In an effort to have more students accessing the Students' Loan Bureau (SLB), the University of the West Indies (UWI), Mona, is negotiating with the Government to restructure the bureau.

Professor Gordon Shirley, principal of the UWI, made the disclosure on Monday while addressing the Third Biennial Jamaican Diaspora Conference, held at the Jamaica Conference Centre, downtown Kingston.

Shirley said some of the areas which were being examined were longer repayment periods with increased moratoriums and loans for non-tuition expenses.

10 years to repay

Currently, students are given 10 years to repay their loans, including the three or four years that they study. The moratorium period is six months.

Shirley told members of the diaspora that there has been an increased enrolment at UWI over the past years.

He noted the population has increased from 12,000 in 2002 to more than 15,000 currently. Some 2,600 students graduated from the institution in 2007.

He also revealed that there was an increasing percentage of students from the poorer and lower middle-class strata, noting that there has been a decline in persons from the upper middle class.
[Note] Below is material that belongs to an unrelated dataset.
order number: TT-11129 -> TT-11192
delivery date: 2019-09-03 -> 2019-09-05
"That's a good thing because education is all about development. But that places certain important challenges on the education system," Shirley said.
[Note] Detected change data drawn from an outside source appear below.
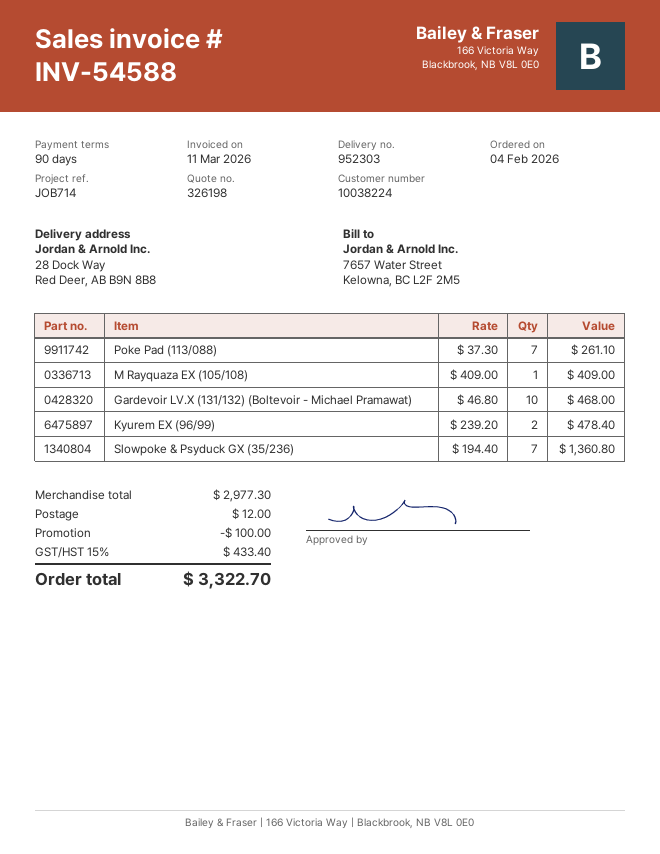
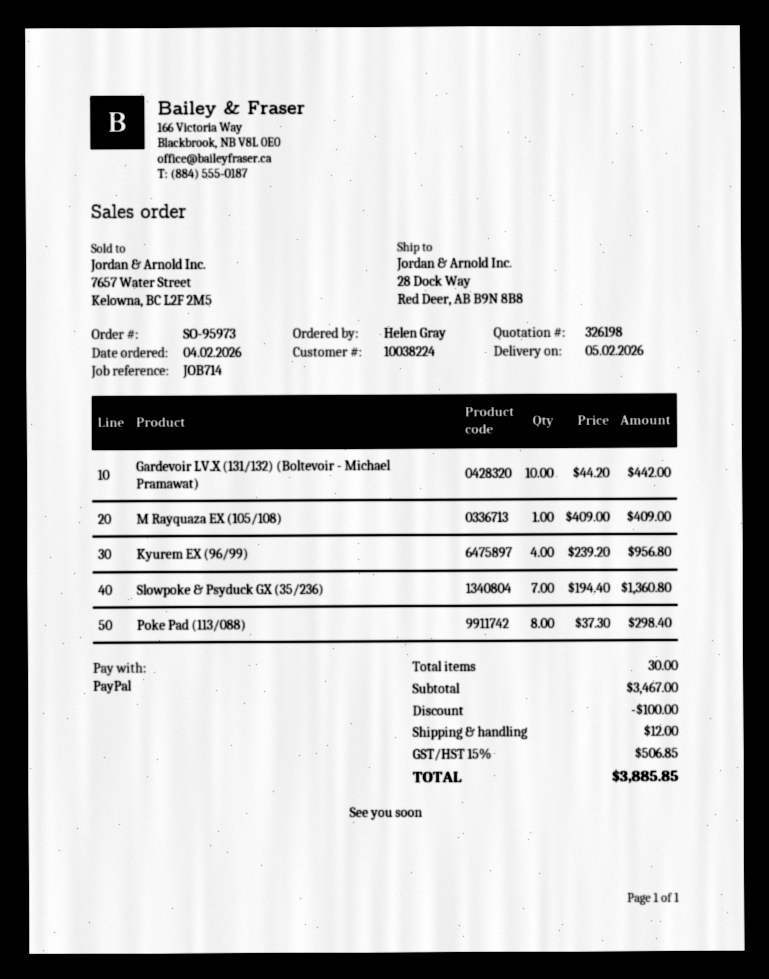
Poke Pad (113/088): 7 x 37.30 = 261.10 -> 8 x 37.30 = 298.40
Gardevoir LV.X (131/132) (Boltevoir - Michael Pramawat): 10 x 46.80 = 468.00 -> 10 x 44.20 = 442.00
Kyurem EX (96/99): 2 x 239.20 = 478.40 -> 4 x 239.20 = 956.80
subtotal: 2977.30 -> 3467.00
tax: 15% = 433.40 -> 15% = 506.85
total: 3322.70 -> 3885.85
In his remarks, Andrew Holness, minister of education, confirmed there would be a reorganisation of the SLB "to treat education as a lifetime asset".

A lifelong investment

He noted that education was a lifelong investment and, therefore, it should be amortised over a longer period of time and treated as an income contingent collateral instead of asking students to depend on the collateral of their parents to access the loan.

"All of those will make the student loan more accessible and more favourable for the students going in to university," Holness said. He added that the pool of funds available to the bureau would have to be increased. A timeline was, however, not given for the restructuring of the SLB.

The Jamaica Labour Party, in its manifesto published last year, said it would extend the loan repayment period of the SLB to 15 years and increase the moratorium to one year after students graduate if it were to form the government.